*** Opening of Records for this task ***

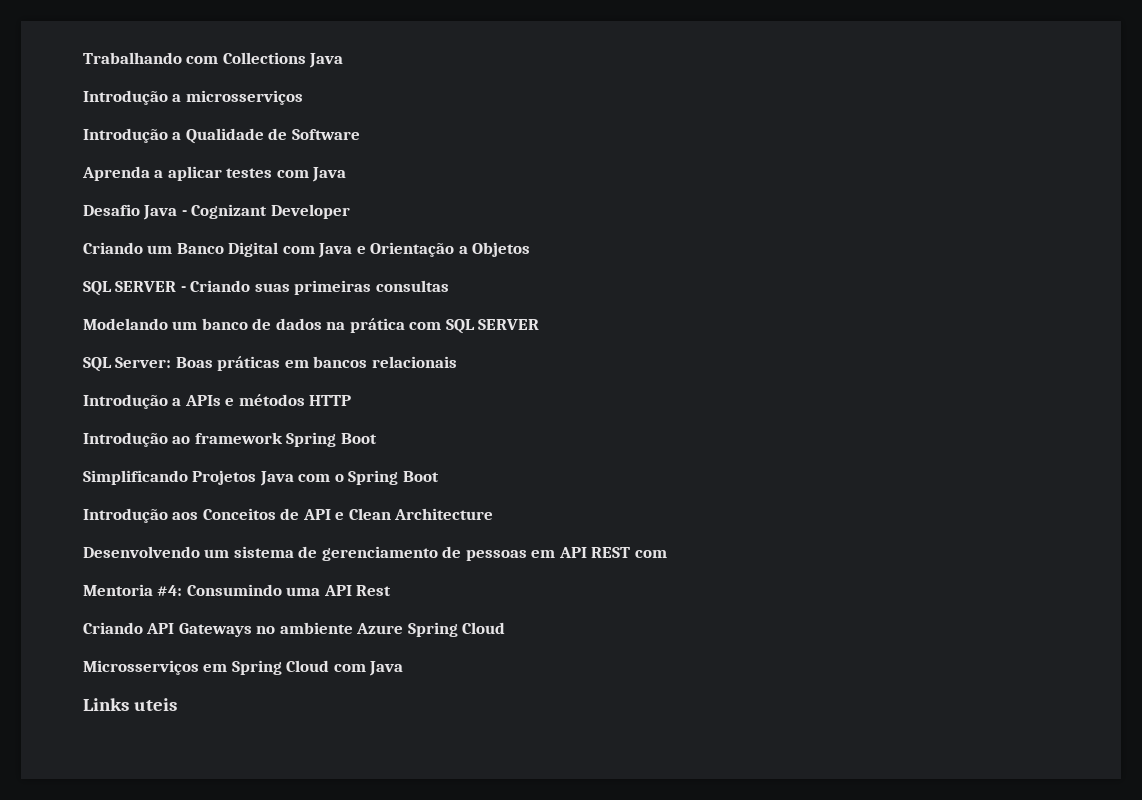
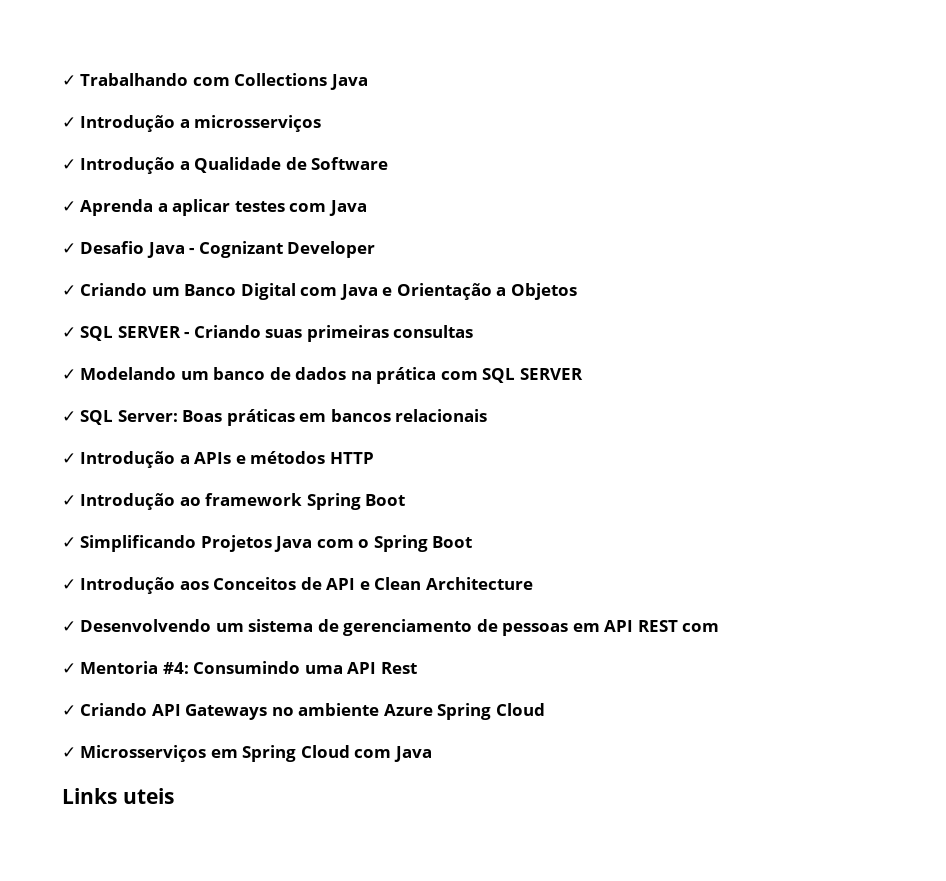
- Trabalhando com Collections Java
+ ✓ Trabalhando com Collections Java
- Introdução a microsserviços
+ ✓ Introdução a microsserviços
- Introdução a Qualidade de Software
+ ✓ Introdução a Qualidade de Software
- Aprenda a aplicar testes com Java
+ ✓ Aprenda a aplicar testes com Java
- Desafio Java - Cognizant Developer
+ ✓ Desafio Java - Cognizant Developer
- Criando um Banco Digital com Java e Orientação a Objetos
+ ✓ Criando um Banco Digital com Java e Orientação a Objetos
- SQL SERVER - Criando suas primeiras consultas
+ ✓ SQL SERVER - Criando suas primeiras consultas
- Modelando um banco de dados na prática com SQL SERVER
+ ✓ Modelando um banco de dados na prática com SQL SERVER
- SQL Server: Boas práticas em bancos relacionais
+ ✓ SQL Server: Boas práticas em bancos relacionais
- Introdução a APIs e métodos HTTP
+ ✓ Introdução a APIs e métodos HTTP
- Introdução ao framework Spring Boot
+ ✓ Introdução ao framework Spring Boot
- Simplificando Projetos Java com o Spring Boot
+ ✓ Simplificando Projetos Java com o Spring Boot
- Introdução aos Conceitos de API e Clean Architecture
+ ✓ Introdução aos Conceitos de API e Clean Architecture
- Desenvolvendo um sistema de gerenciamento de pessoas em API REST com
+ ✓ Desenvolvendo um sistema de gerenciamento de pessoas em API REST com
- Mentoria #4: Consumindo uma API Rest
+ ✓ Mentoria #4: Consumindo uma API Rest
- Criando API Gateways no ambiente Azure Spring Cloud
+ ✓ Criando API Gateways no ambiente Azure Spring Cloud
- Microsserviços em Spring Cloud com Java
+ ✓ Microsserviços em Spring Cloud com Java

*** Close of Records for this task ***

• [Work to complete]: Please, without any of the pictures, set down exactly the lines from the beginning of the listing to the line that contains "- Criando um", inclusive.

• [The completed task]:
- Trabalhando com Collections Java
+ ✓ Trabalhando com Collections Java
- Introdução a microsserviços
+ ✓ Introdução a microsserviços
- Introdução a Qualidade de Software
+ ✓ Introdução a Qualidade de Software
- Aprenda a aplicar testes com Java
+ ✓ Aprenda a aplicar testes com Java
- Desafio Java - Cognizant Developer
+ ✓ Desafio Java - Cognizant Developer
- Criando um Banco Digital com Java e Orientação a Objetos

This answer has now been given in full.